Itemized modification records

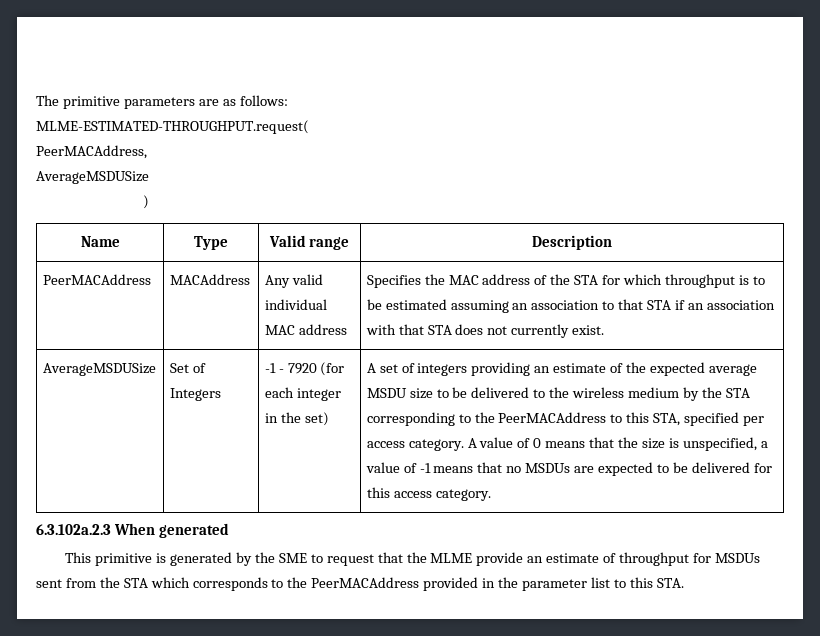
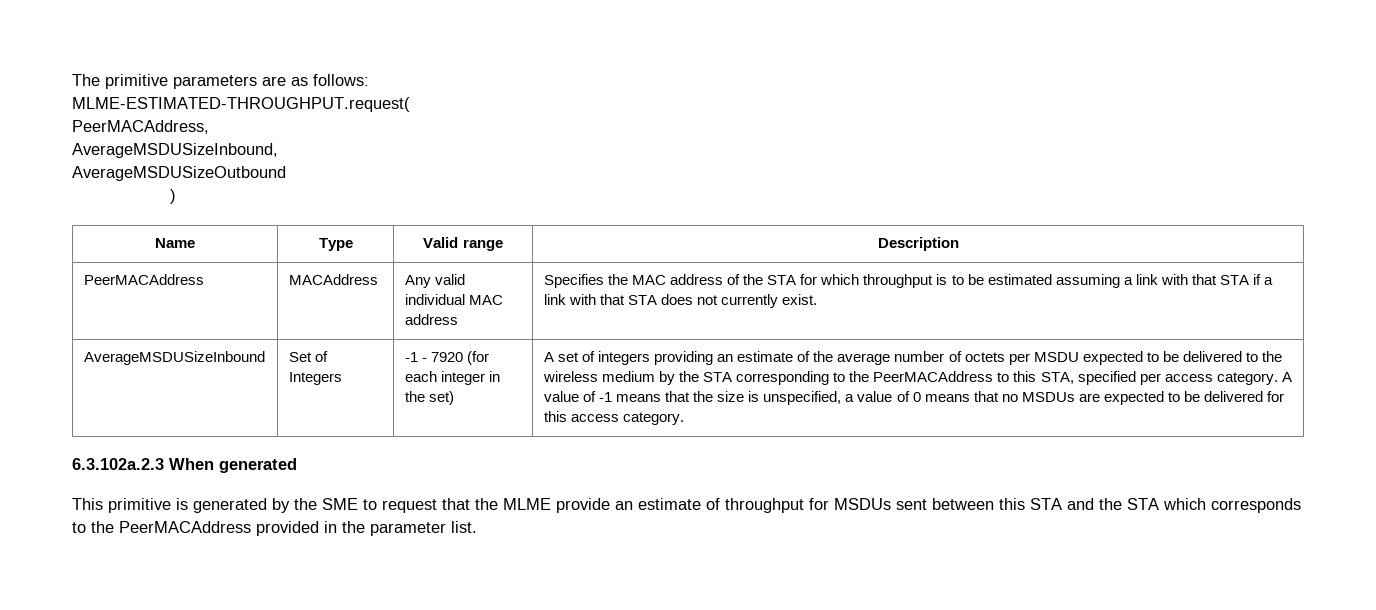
  PeerMACAddress,
- AverageMSDUSize
+ AverageMSDUSizeInbound,
+ AverageMSDUSizeOutbound
- PeerMACAddress | MACAddress | Any valid individual MAC address | Specifies the MAC address of the STA for which throughput is to be estimated assuming an association to that STA if an association with that STA does not currently exist.
- AverageMSDUSize
+ PeerMACAddress | MACAddress | Any valid individual MAC address | Specifies the MAC address of the STA for which throughput is to be estimated assuming a link with that STA if a link with that STA does not currently exist.
+ AverageMSDUSizeInbound
- A set of integers providing an estimate of the expected average MSDU size to be delivered to the wireless medium by the STA corresponding to the PeerMACAddress to this STA, specified per access category.
+ A set of integers providing an estimate of the average number of octets per MSDU expected to be delivered to the wireless medium by the STA corresponding to the PeerMACAddress to this STA, specified per access category.
- A value of 0 means that the size is unspecified, a value of -1 means that no MSDUs are expected to be delivered for this access category.
+ A value of -1 means that the size is unspecified, a value of 0 means that no MSDUs are expected to be delivered for this access category.
- This primitive is generated by the SME to request that the MLME provide an estimate of throughput for MSDUs sent from the STA which corresponds to the PeerMACAddress provided in the parameter list to this STA.
+ This primitive is generated by the SME to request that the MLME provide an estimate of throughput for MSDUs sent between this STA and the STA which corresponds to the PeerMACAddress provided in the parameter list.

→ **Task requirements**:
Your answer must be an exact copy of the lines from the start of the entries through the line with "- This primitive", with no pictures.

→ **Written response**:
  PeerMACAddress,
- AverageMSDUSize
+ AverageMSDUSizeInbound,
+ AverageMSDUSizeOutbound
- PeerMACAddress | MACAddress | Any valid individual MAC address | Specifies the MAC address of the STA for which throughput is to be estimated assuming an association to that STA if an association with that STA does not currently exist.
- AverageMSDUSize
+ PeerMACAddress | MACAddress | Any valid individual MAC address | Specifies the MAC address of the STA for which throughput is to be estimated assuming a link with that STA if a link with that STA does not currently exist.
+ AverageMSDUSizeInbound
- A set of integers providing an estimate of the expected average MSDU size to be delivered to the wireless medium by the STA corresponding to the PeerMACAddress to this STA, specified per access category.
+ A set of integers providing an estimate of the average number of octets per MSDU expected to be delivered to the wireless medium by the STA corresponding to the PeerMACAddress to this STA, specified per access category.
- A value of 0 means that the size is unspecified, a value of -1 means that no MSDUs are expected to be delivered for this access category.
+ A value of -1 means that the size is unspecified, a value of 0 means that no MSDUs are expected to be delivered for this access category.
- This primitive is generated by the SME to request that the MLME provide an estimate of throughput for MSDUs sent from the STA which corresponds to the PeerMACAddress provided in the parameter list to this STA.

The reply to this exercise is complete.